C’est la notion même d’éthique qui est en jeu. L’attente sociale, à laquelle répondent les philosophes médiatiques, peut être assimilée à celle d’une boussole pour s’orienter dans l’existence. Sous la forme la plus rudimentaire, les réponses données par ces experts en art de vivre consistent en énumérations des petites et grandes vertus. De manière plus élaborée, ces définitions tranchées in abstracto de ce qui est bien et de ce qui est mal laisseront place à la réflexion sur des situations dans lesquelles il est impossible de choisir de façon satisfaisante entre des options qui sont toutes, d’une manière ou d’une autre, mauvaises. À l’heure actuelle, les problèmes de ce genre sont principalement liés à l’irruption brutale de possibilités inattendues d’action sur le vivant. Les multiples comités d’éthique qui se sont constitués ici ou là se donnent pour tâche de clarifier les idées sur ce qui est souhaitable ou redoutable dans ce qui se donne pour avancées biotechnologiques. Comme il faut bien se résoudre à choisir, puisque l’abstention est elle aussi un choix, on attend de la discussion éthique une formulation claire des vrais problèmes, qui aboutisse à une hiérarchisation des valeurs, sur le mode « à tout prendre, mieux vaut encore ceci que cela ».

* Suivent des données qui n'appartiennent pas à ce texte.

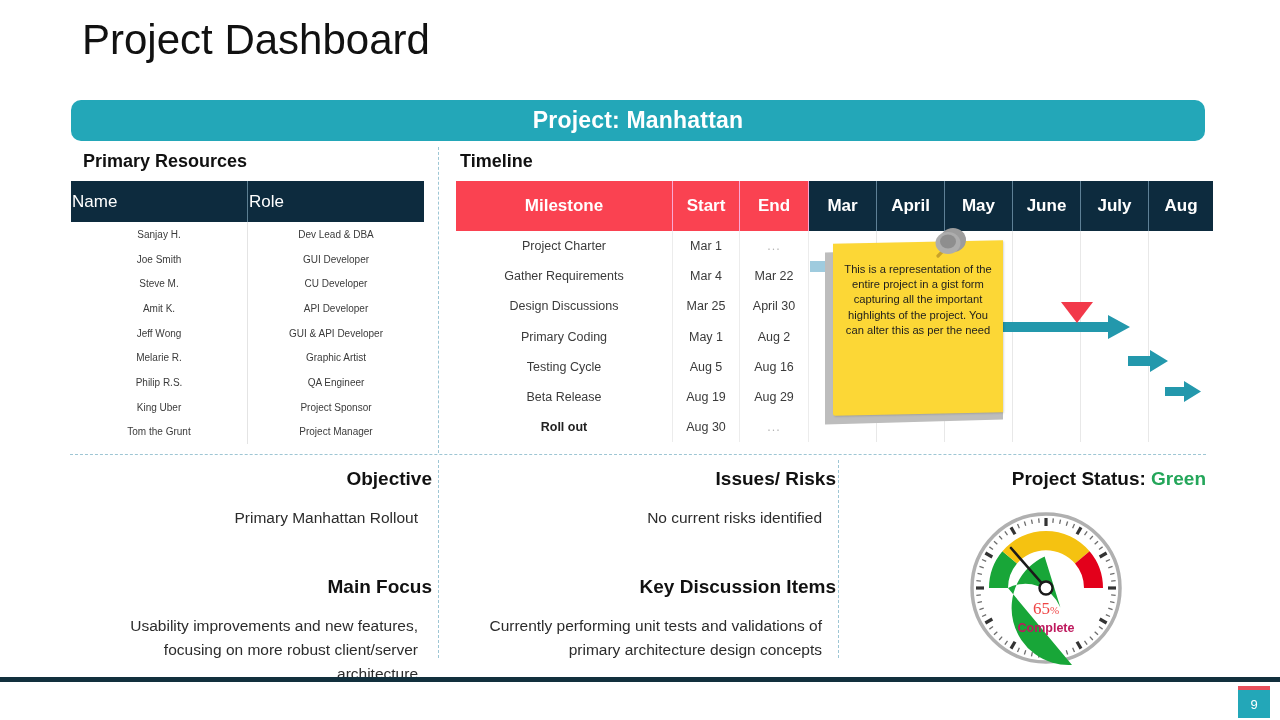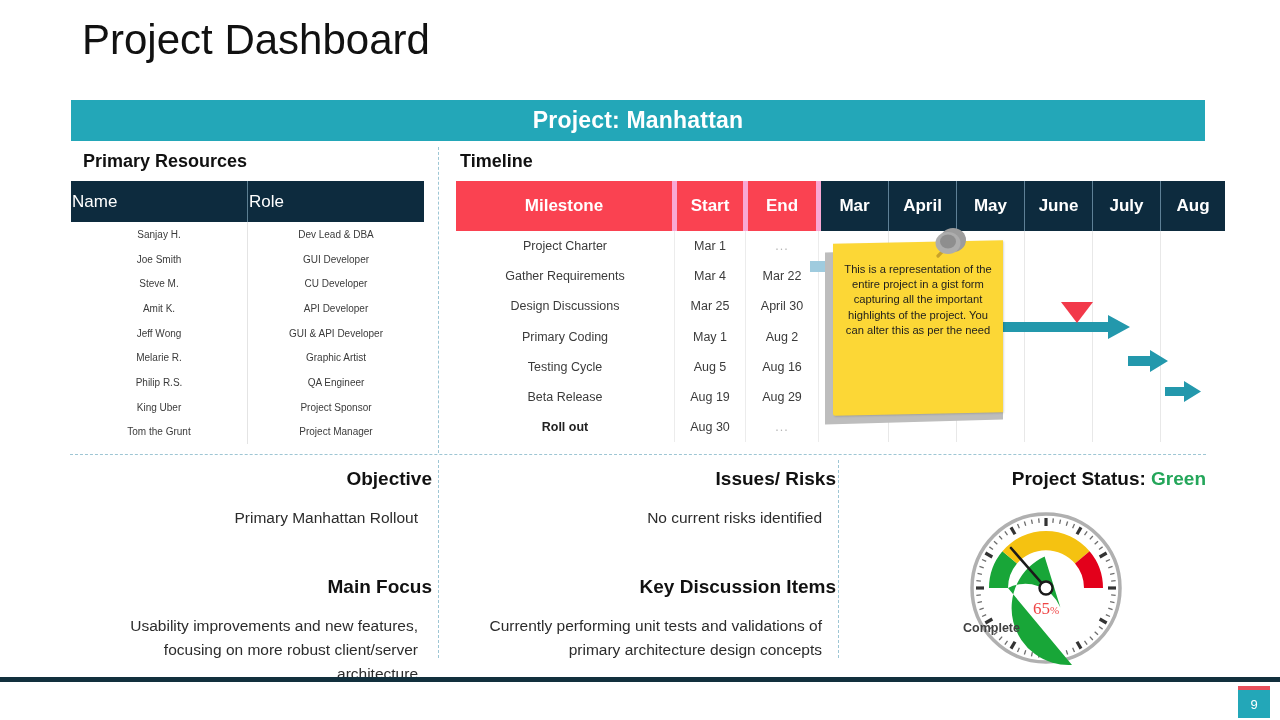"Project: Manhattan" #project-banner { border-radius: none -> 10px }
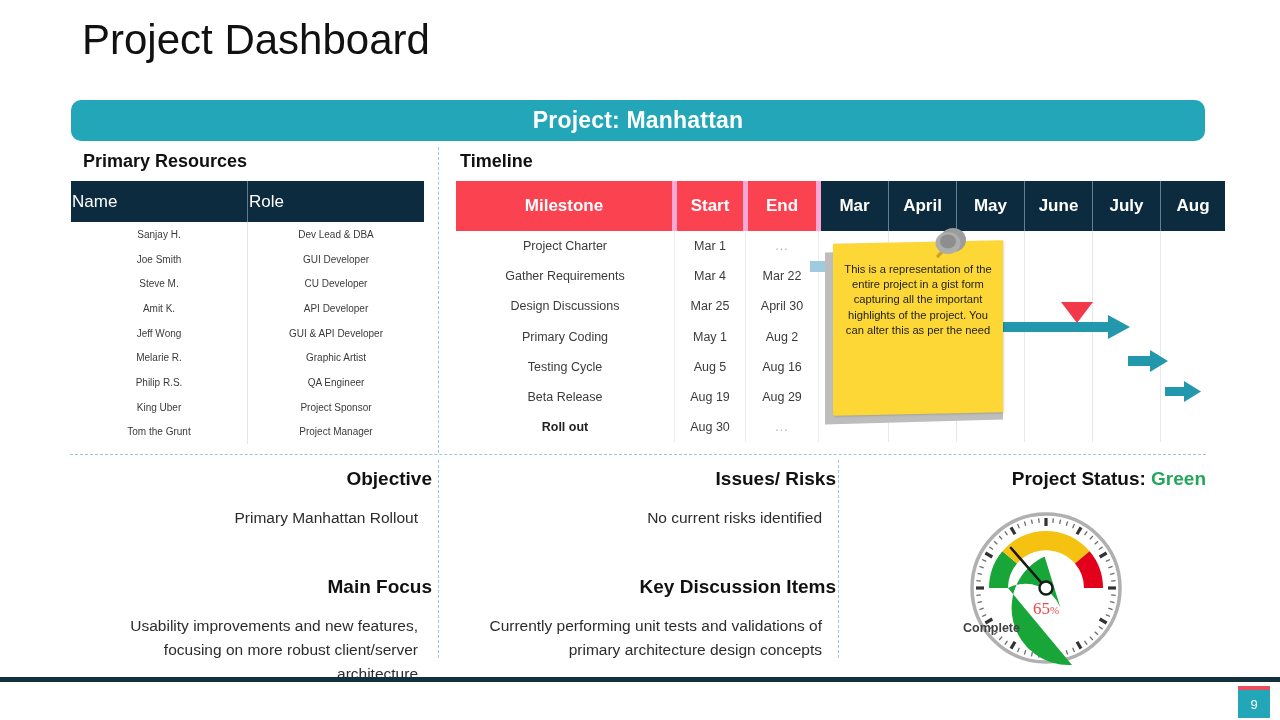"Milestone" #timeline-table th.red-head { border-right: 5px solid #f9a8d4 -> 1px solid #f9a8d4 }
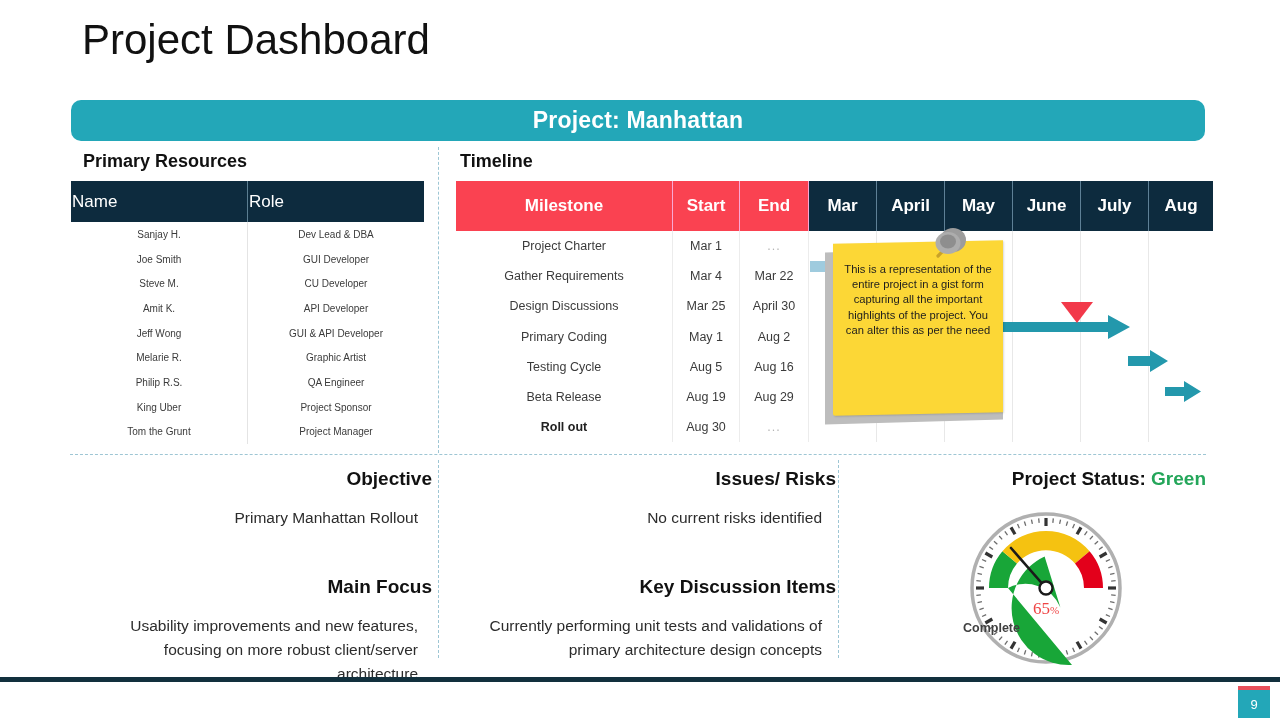"Complete" #gauge-complete { color: #404040 -> #be185d; text-align: none -> center }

Il s’agit bien là d’éthique et, dans les meilleurs cas, d’une pratique pertinente de la philosophie. Or, si la démarche de Spinoza n’est évidemment pas réductible à l’énoncé de valeurs qu’il reviendrait ensuite à chacun de mettre tant bien que mal en œuvre dans son existence, elle ne relève pas non plus du type de problématisation dont la bioéthique peut offrir aujourd’hui de bons exemples. À la différence des directeurs de conscience stoïciens – que, comme il était banal de son temps, il connaissait bien, entre les Lettres de Sénèque et le Manuel d’Épictète –, Spinoza ne soumet pas à la réflexion de beaux paradoxes ni de problèmes éthiques qu’il s’agirait de résoudre. Quant à avoir dit que la joie était préférable à la tristesse, ce n’est pas un apport considérable dont l’humanité lui serait éternellement redevable.
Contrairement à ce que pourrait laisser penser l’organisation même de son livre, on passerait à côté de l’essentiel si l’on attendait de Spinoza qu’il indique un certain nombre de valeurs en conclusion d’une déduction rationnelle. Maxime Rovere s’attache à montrer en quoi la métaphysique spinoziste diffère, dans son projet même, de ce que Descartes – et Leibniz après lui – a cherché à faire. Le Discours de la méthode, publié en préface à des traités scientifiques, devait donner à ceux-ci une assise solide, c’est-à-dire exposer ce qui autorisait l’auteur à présenter ses théories comme vraies.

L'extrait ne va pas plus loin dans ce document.